**Instructions for the task**
Please retype the listing below exactly as it stands, skipping any pictures.

### Data to process ###

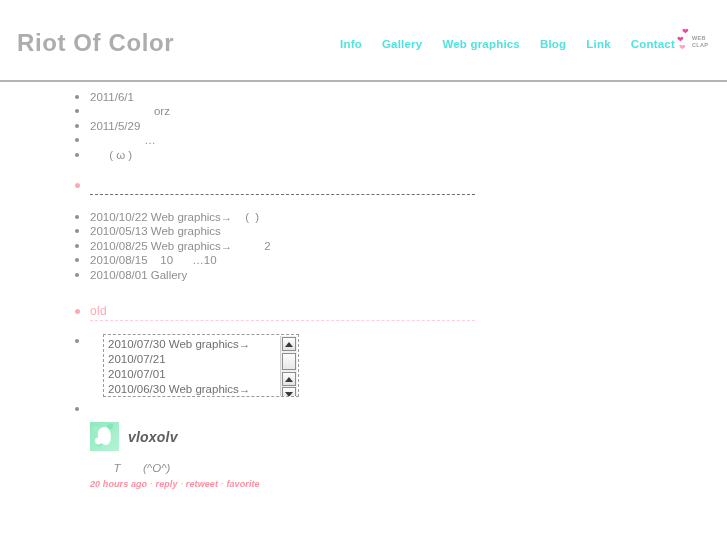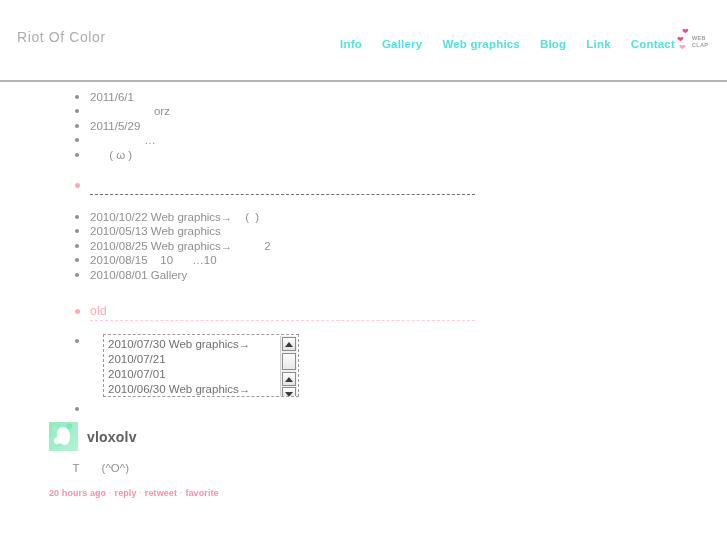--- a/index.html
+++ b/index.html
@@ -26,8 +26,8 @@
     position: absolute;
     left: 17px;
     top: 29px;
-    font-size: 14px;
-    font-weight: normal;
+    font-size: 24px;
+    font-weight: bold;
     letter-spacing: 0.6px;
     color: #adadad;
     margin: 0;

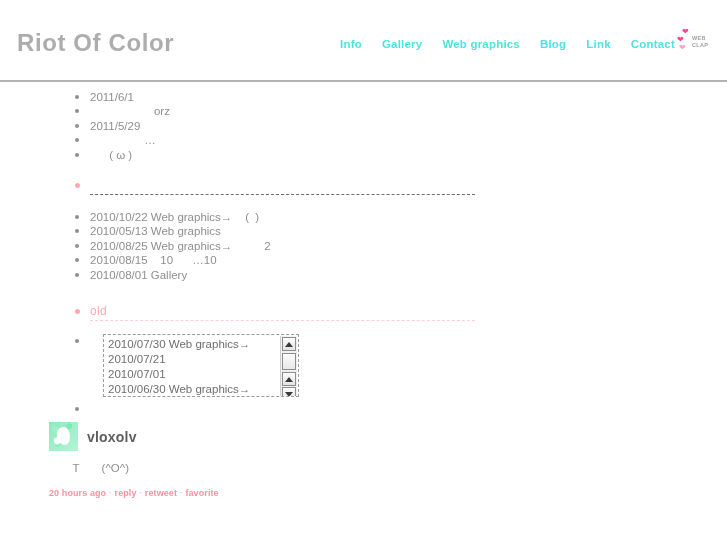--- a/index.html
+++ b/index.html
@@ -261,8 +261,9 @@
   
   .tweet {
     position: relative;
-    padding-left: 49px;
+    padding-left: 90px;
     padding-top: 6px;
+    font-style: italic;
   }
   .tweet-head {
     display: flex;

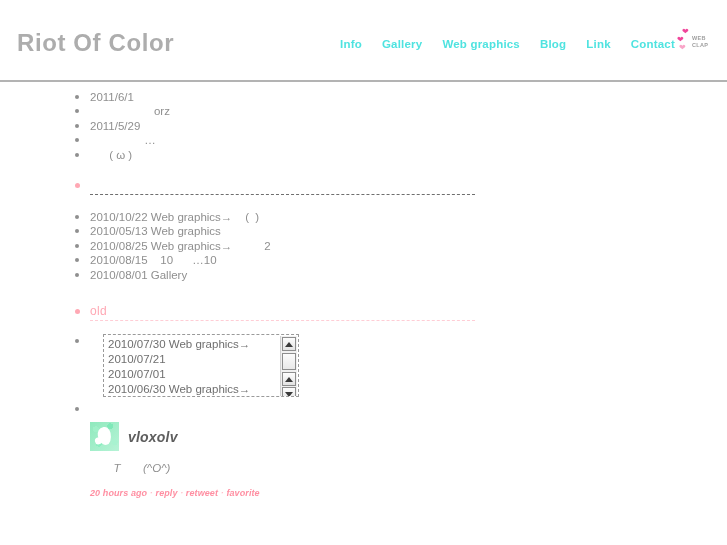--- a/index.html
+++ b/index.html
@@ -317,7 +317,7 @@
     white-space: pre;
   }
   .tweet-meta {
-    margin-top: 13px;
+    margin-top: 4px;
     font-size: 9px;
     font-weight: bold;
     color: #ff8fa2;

###

**Exercise output**
--- a/index.html
+++ b/index.html
@@ -26,8 +26,8 @@
     position: absolute;
     left: 17px;
     top: 29px;
-    font-size: 14px;
-    font-weight: normal;
+    font-size: 24px;
+    font-weight: bold;
     letter-spacing: 0.6px;
     color: #adadad;
     margin: 0;

--- a/index.html
+++ b/index.html
@@ -261,8 +261,9 @@
   
   .tweet {
     position: relative;
-    padding-left: 49px;
+    padding-left: 90px;
     padding-top: 6px;
+    font-style: italic;
   }
   .tweet-head {
     display: flex;

--- a/index.html
+++ b/index.html
@@ -317,7 +317,7 @@
     white-space: pre;
   }
   .tweet-meta {
-    margin-top: 13px;
+    margin-top: 4px;
     font-size: 9px;
     font-weight: bold;
     color: #ff8fa2;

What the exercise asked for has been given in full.